You guys!!! I am SO excited to share this recipe with you. This healthy skillet chickpea chocolate chip cookie may just be the greatest thing. EVER. I know that feels awfully dramatic, but I am certain you won't disagree.
This recipe is an adaptation from the popular chickpea blondies floating out around there. I have been making chickpea blondies for years and always end up eating them hot out of the oven (#nocontrol) - which is why I have been wanting to make a skillet cookie version for the longest time!
This chocolate chip skillet cookie is:
And, best of all, HEALTHY - thanks to Al Wadi chickpeas!

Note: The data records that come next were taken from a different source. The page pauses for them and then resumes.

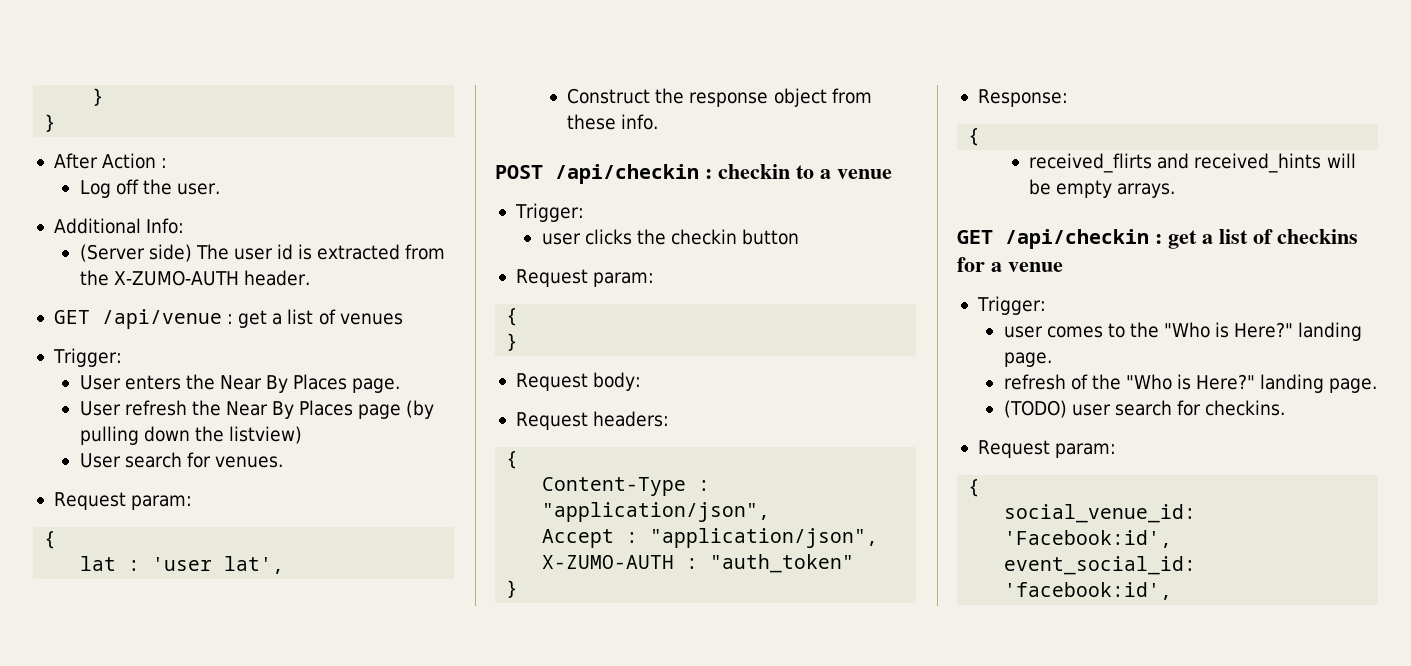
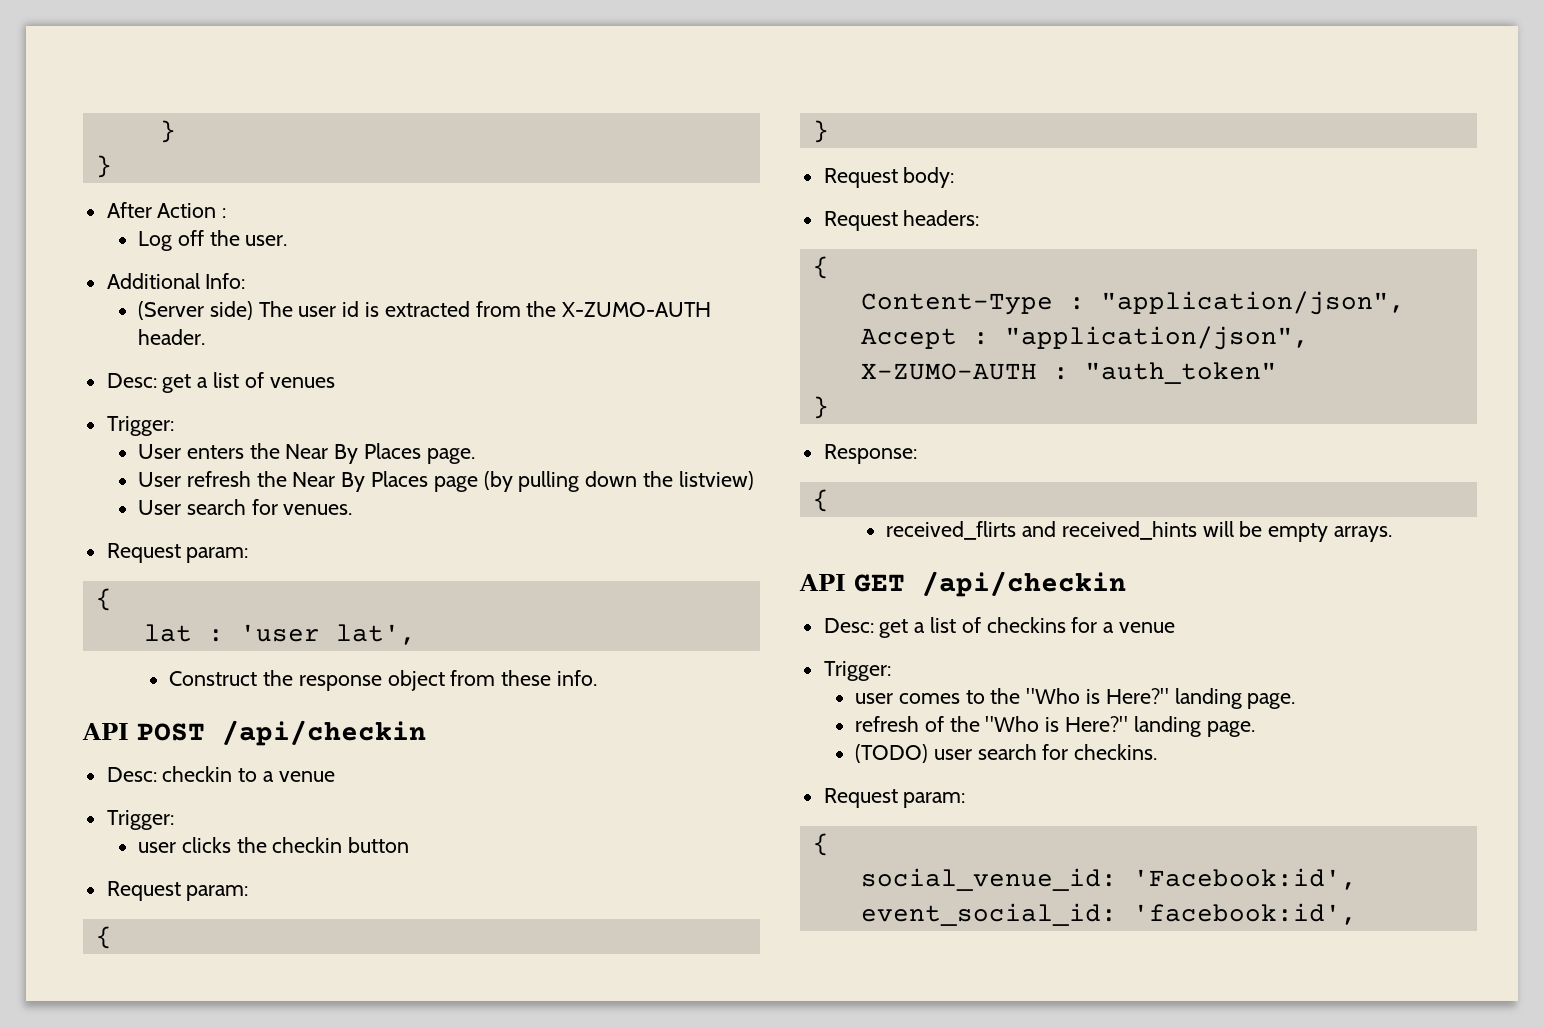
- GET /api/venue : get a list of venues
+ Desc: get a list of venues
- POST /api/checkin : checkin to a venue
+ API POST /api/checkin
+ Desc: checkin to a venue
- GET /api/checkin : get a list of checkins for a venue
+ API GET /api/checkin
+ Desc: get a list of checkins for a venue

Why this dessert is actually healthy
As you can see from the ingredient list above, aside from the chocolate, those are all really healthy ingredients! The star of the show is the Al Wadi chickpeas. As you know from my healthy dessert hummus recipe, I love working with chickpeas in sweet ways versus savory. Traditionally, chickpeas are a part of savory dishes in Lebanese cuisine (like, falafel or hummus), but we're using them in an entirely new way here.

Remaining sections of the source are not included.